La deuxième finalité que je retiens (imposition de la contrainte) est, elle aussi, susceptible de produire des propriétés émergentes dans la mesure où elle accompagne également le mouvement d’inscription sur la scène tierce. À vrai dire, la contrainte qu’elle mobilise et la pacification qu’elle produit ne sont pas le résultat d’une force nue qui s’imposerait sans médiation. Dès lors au contraire que son imperium emprunte les formes et les actes de procédure du droit, en faisant référence à des textes préétablis et à des rôles institués, l’exercice de ce pouvoir est, par définition, sujet à limitations et à contrôle ; mieux encore : il ne s’exerce que dans les limites de cette habilitation légale, de sorte que les gouvernants, qui ne sont jamais que des mandataires publics, demeurent eux-mêmes intégralement soumis au droit. En matière de constitution symbolique, cela signifie que les ordres comminés par les « tu », ainsi que les éventuelles sanctions qui l’accompagnent, ne sont pas des ukases personnels, qui ne vaudraient que pour leurs destinataires (comme tous ceux dont les personnages de Kafka s’imaginent les victimes, ainsi que lui-même dans ses rapports à son père[59]), mais l’actualisation d’une législation attribuable au « il », dont les « tu » sont également les destinataires dès l’instant où ils se trouvent personnellement dans la situation visée par la loi.

Bénéfice supplémentaire de cette inflexion tierce de l’autorité : elle laisse entrevoir la possibilité d’une « permutation des positions » dès lors que cette autorité trouve son origine dans le respect du prescrit légal (le « il ») et non dans la détention d’une qualité personnelle (condition naturelle ou statut héréditaire). Platon et Rousseau, parmi tant d’autres, ont souligné cet immense avantage du règne des lois.

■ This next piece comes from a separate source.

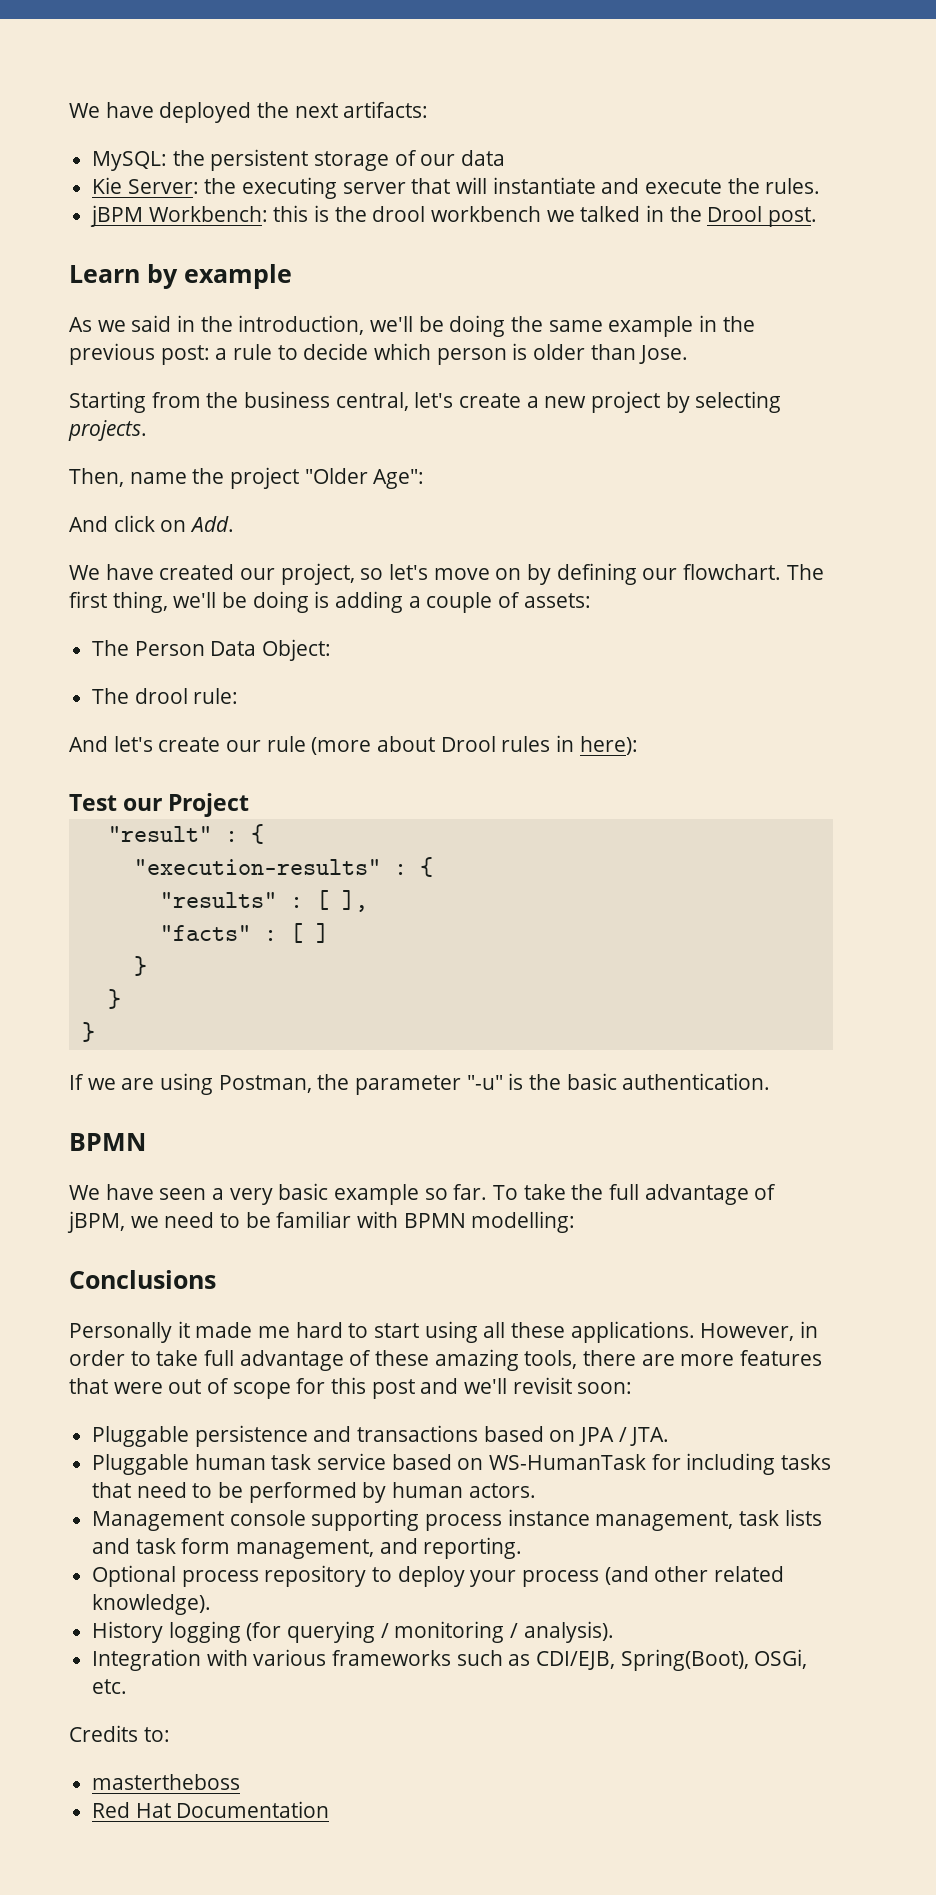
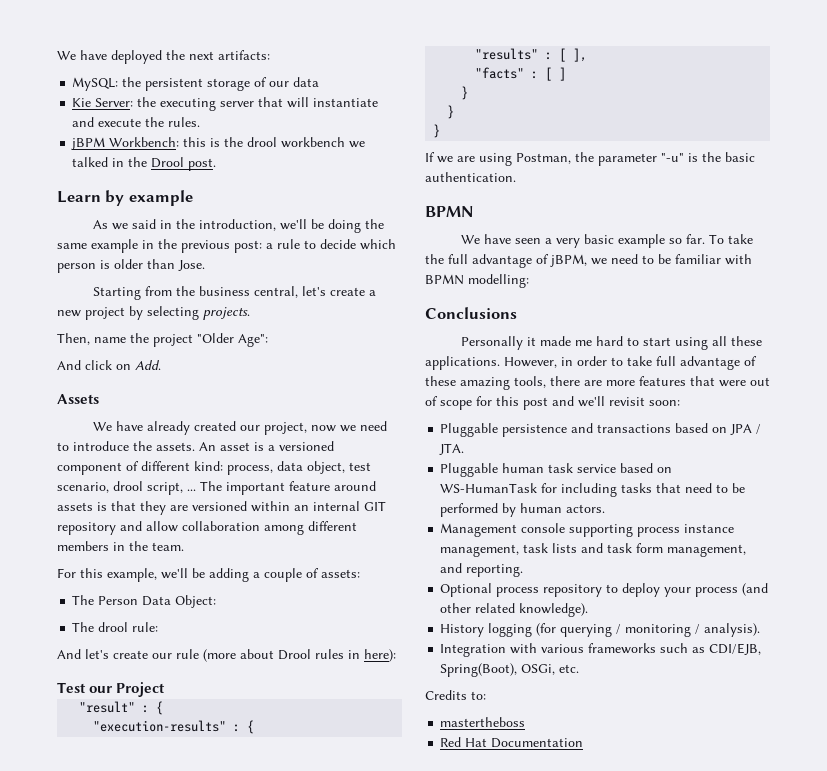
- We have created our project, so let's move on by defining our flowchart. The first thing, we'll be doing is adding a couple of assets:
+ Assets
+ We have already created our project, now we need to introduce the assets. An asset is a versioned component of different kind: process, data object, test scenario, drool script, ... The important feature around assets is that they are versioned within an internal GIT repository and allow collaboration among different members in the team.
+ For this example, we'll be adding a couple of assets:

Platon affirme ceci : « dans une cité où la loi règne sur les chefs et où les chefs se font les esclaves des lois, c’est le salut que je vois arriver[60] » ; quant à Rousseau, il précise qu’« un peuple libre a des chefs et non des maîtres. Il obéit aux lois, mais il n’obéit qu’aux lois, et c’est par la force des lois qu’il n’obéit pas aux hommes[61] ». À l’inverse de la mère prieure de Bernanos qui prétendait garder la loi, en régime juridique, c’est la loi qui garde les hommes[62].

Enfin, la troisième finalité (remise en cause) concourt elle aussi, et sans doute le plus explicitement, à l’émergence de la troisième dimension du normatif, dès lors qu’il lui revient de réactualiser sans trêve le principe d’autodistanciation qui se creuse au milieu du droit lui-même. En effet, en multipliant les conditions et les limites du pouvoir légitime, en organisant l’exercice de contrôles et de voies de recours, la finalité de « remise en cause » apparaît comme l’agent même de la secondarisation en acte (re-cours, re-mise en cause, etc.) qui n’entend conférer la force normative à la relation sociale que moyennant la possibilité toujours entretenue de son suspens réflexif.